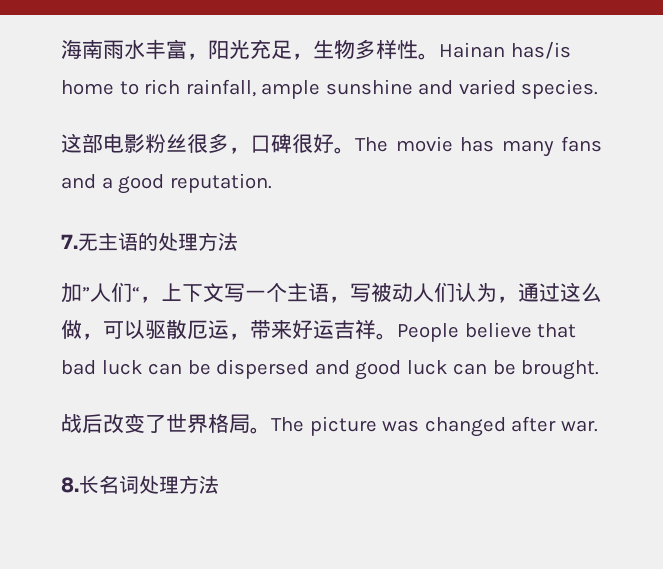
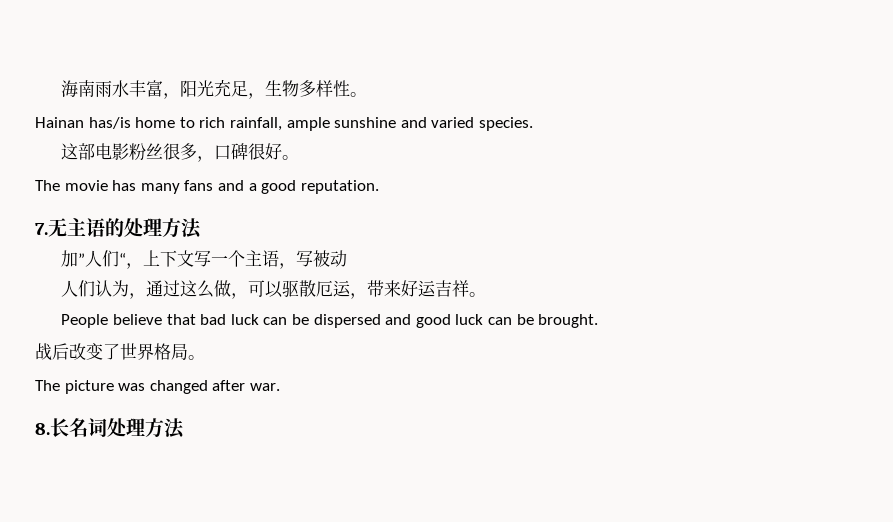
- 海南雨水丰富，阳光充足，生物多样性。Hainan has/is home to rich rainfall, ample sunshine and varied species.
+ 海南雨水丰富，阳光充足，生物多样性。
+ Hainan has/is home to rich rainfall, ample sunshine and varied species.
- 这部电影粉丝很多，口碑很好。The movie has many fans and a good reputation.
+ 这部电影粉丝很多，口碑很好。
+ The movie has many fans and a good reputation.
- 加”人们“，上下文写一个主语，写被动人们认为，通过这么做，可以驱散厄运，带来好运吉祥。People believe that bad luck can be dispersed and good luck can be brought.
+ 加”人们“，上下文写一个主语，写被动
+ 人们认为，通过这么做，可以驱散厄运，带来好运吉祥。
+ People believe that bad luck can be dispersed and good luck can be brought.
- 战后改变了世界格局。The picture was changed after war.
+ 战后改变了世界格局。
+ The picture was changed after war.

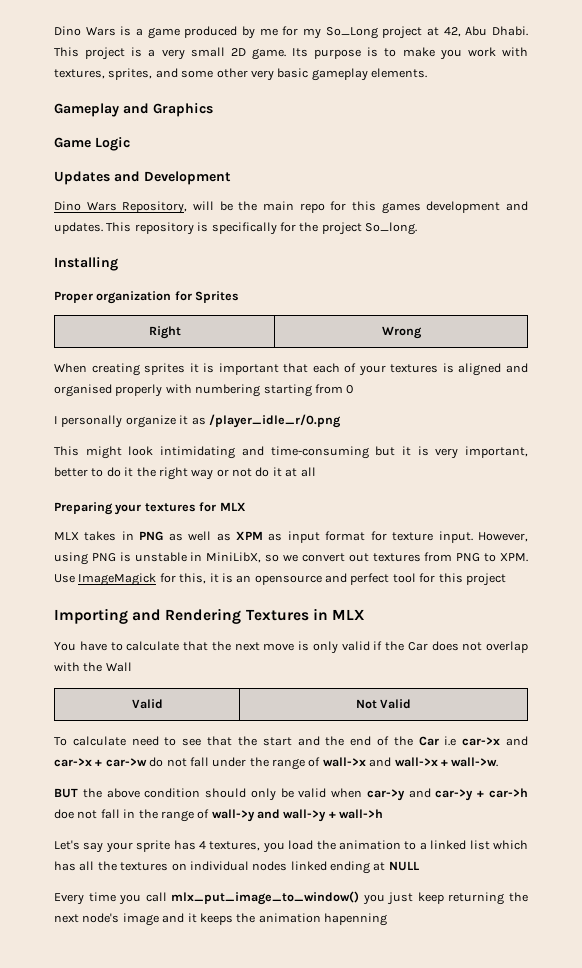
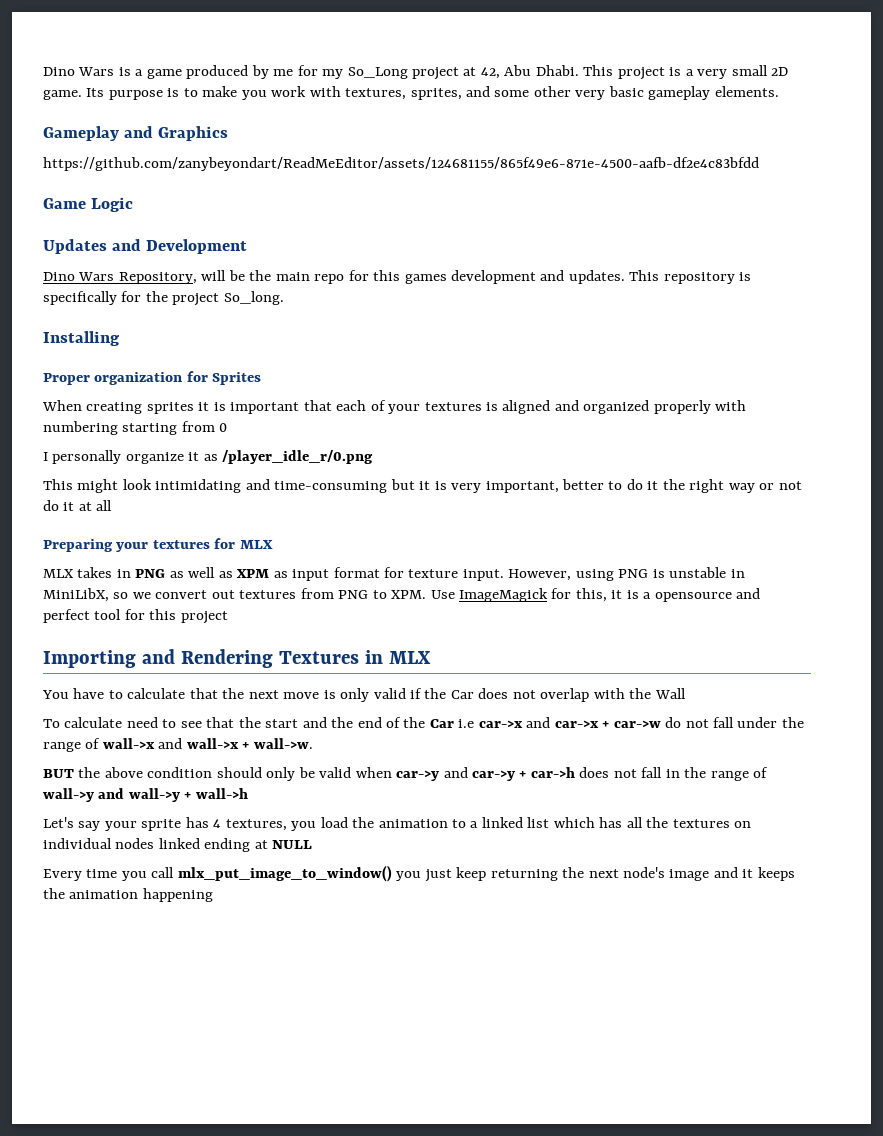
+ https://github.com/zanybeyondart/ReadMeEditor/assets/124681155/865f49e6-871e-4500-aafb-df2e4c83bfdd
- Right | Wrong
- When creating sprites it is important that each of your textures is aligned and organised properly with numbering starting from 0
+ When creating sprites it is important that each of your textures is aligned and organized properly with numbering starting from 0
- However, using PNG is unstable in MiniLibX, so we convert out textures from PNG to XPM. Use ImageMagick for this, it is an opensource and perfect tool for this project
+ However, using PNG is unstable in MiniLibX, so we convert out textures from PNG to XPM. Use ImageMagick for this, it is a opensource and perfect tool for this project
- Valid | Not Valid
- BUT the above condition should only be valid when car->y and car->y + car->h doe not fall in the range of wall->y and wall->y + wall->h
+ BUT the above condition should only be valid when car->y and car->y + car->h does not fall in the range of wall->y and wall->y + wall->h
- Every time you call mlx_put_image_to_window() you just keep returning the next node's image and it keeps the animation hapenning
+ Every time you call mlx_put_image_to_window() you just keep returning the next node's image and it keeps the animation happening

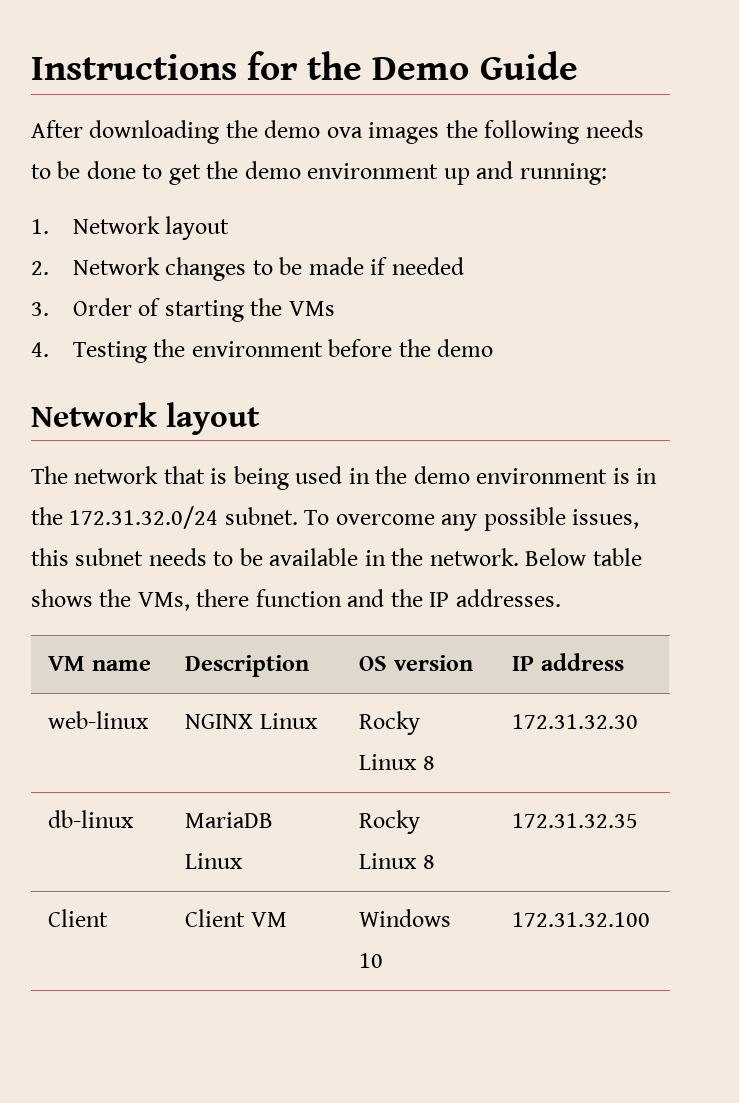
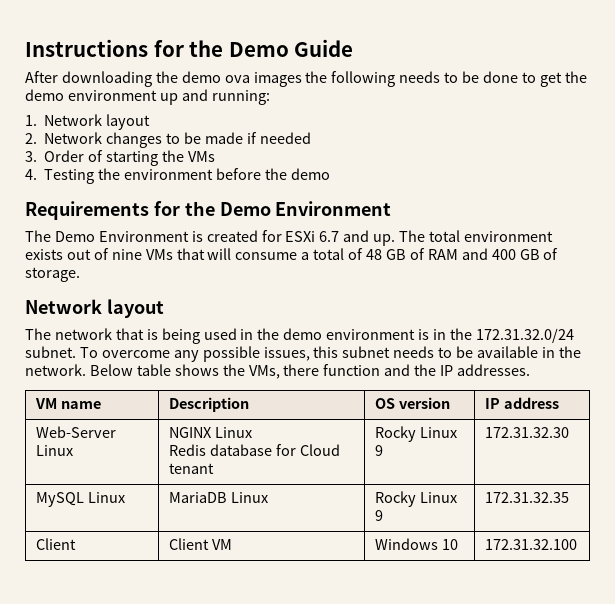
+ Requirements for the Demo Environment
+ The Demo Environment is created for ESXi 6.7 and up. The total environment exists out of nine VMs that will consume a total of 48 GB of RAM and 400 GB of storage.
- web-linux | NGINX Linux | Rocky Linux 8 | 172.31.32.30
+ Web-Server Linux | NGINX Linux
+ Redis database for Cloud tenant | Rocky Linux 9 | 172.31.32.30
- db-linux | MariaDB Linux | Rocky Linux 8 | 172.31.32.35
+ MySQL Linux | MariaDB Linux | Rocky Linux 9 | 172.31.32.35

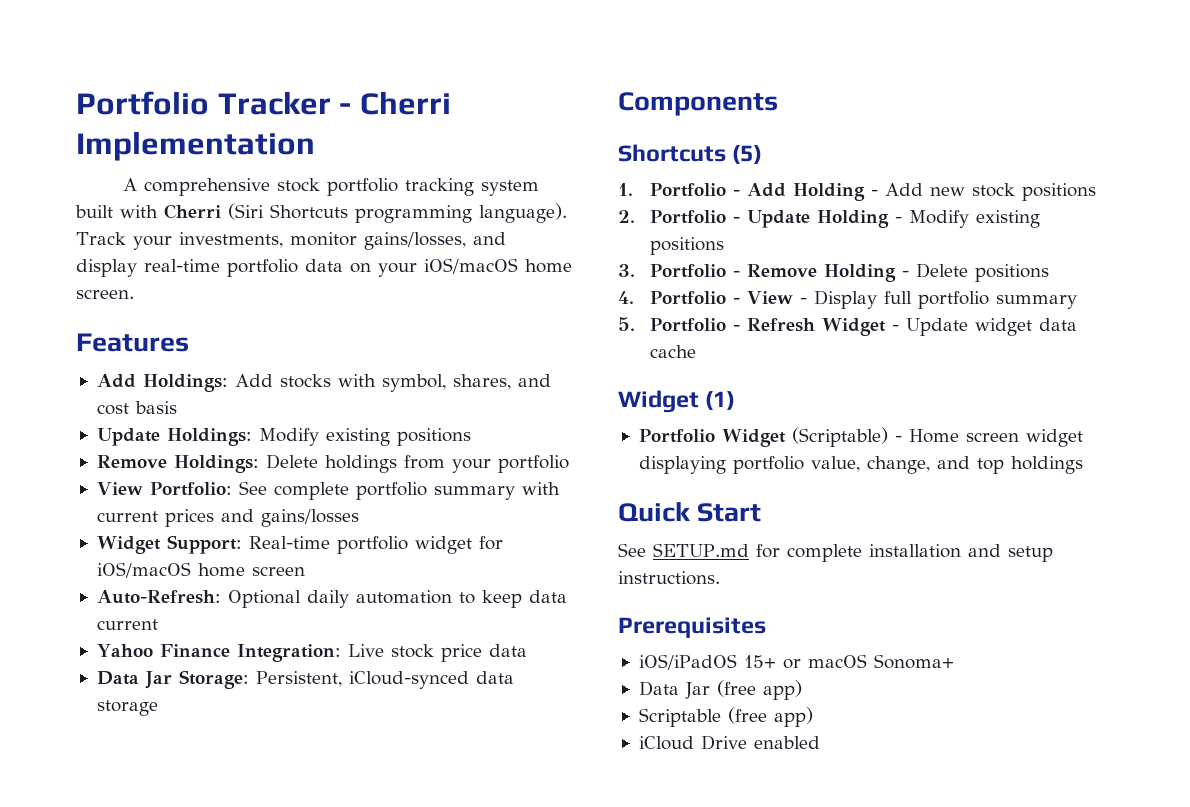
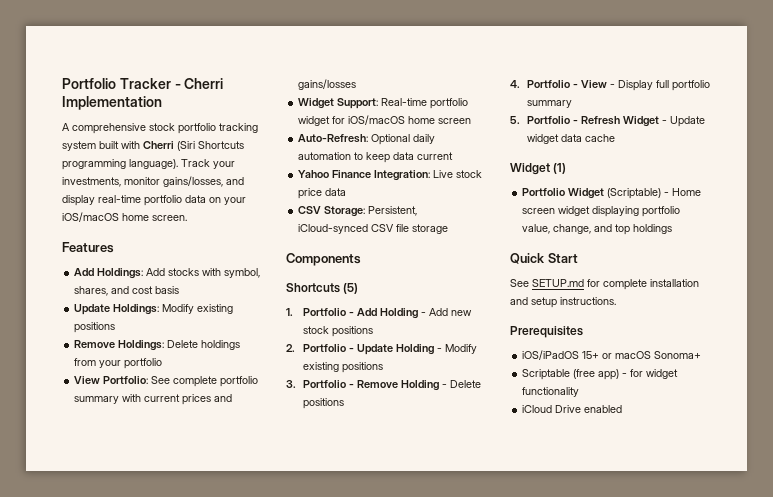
- Data Jar Storage: Persistent, iCloud-synced data storage
+ CSV Storage: Persistent, iCloud-synced CSV file storage
- Data Jar (free app)
- Scriptable (free app)
+ Scriptable (free app) - for widget functionality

###

Your answer must be the lines from the opening line of the entries through the line holding "- Right | Wrong", written out exactly and without any picture.

ANSWER AREA:
- 海南雨水丰富，阳光充足，生物多样性。Hainan has/is home to rich rainfall, ample sunshine and varied species.
+ 海南雨水丰富，阳光充足，生物多样性。
+ Hainan has/is home to rich rainfall, ample sunshine and varied species.
- 这部电影粉丝很多，口碑很好。The movie has many fans and a good reputation.
+ 这部电影粉丝很多，口碑很好。
+ The movie has many fans and a good reputation.
- 加”人们“，上下文写一个主语，写被动人们认为，通过这么做，可以驱散厄运，带来好运吉祥。People believe that bad luck can be dispersed and good luck can be brought.
+ 加”人们“，上下文写一个主语，写被动
+ 人们认为，通过这么做，可以驱散厄运，带来好运吉祥。
+ People believe that bad luck can be dispersed and good luck can be brought.
- 战后改变了世界格局。The picture was changed after war.
+ 战后改变了世界格局。
+ The picture was changed after war.

+ https://github.com/zanybeyondart/ReadMeEditor/assets/124681155/865f49e6-871e-4500-aafb-df2e4c83bfdd
- Right | Wrong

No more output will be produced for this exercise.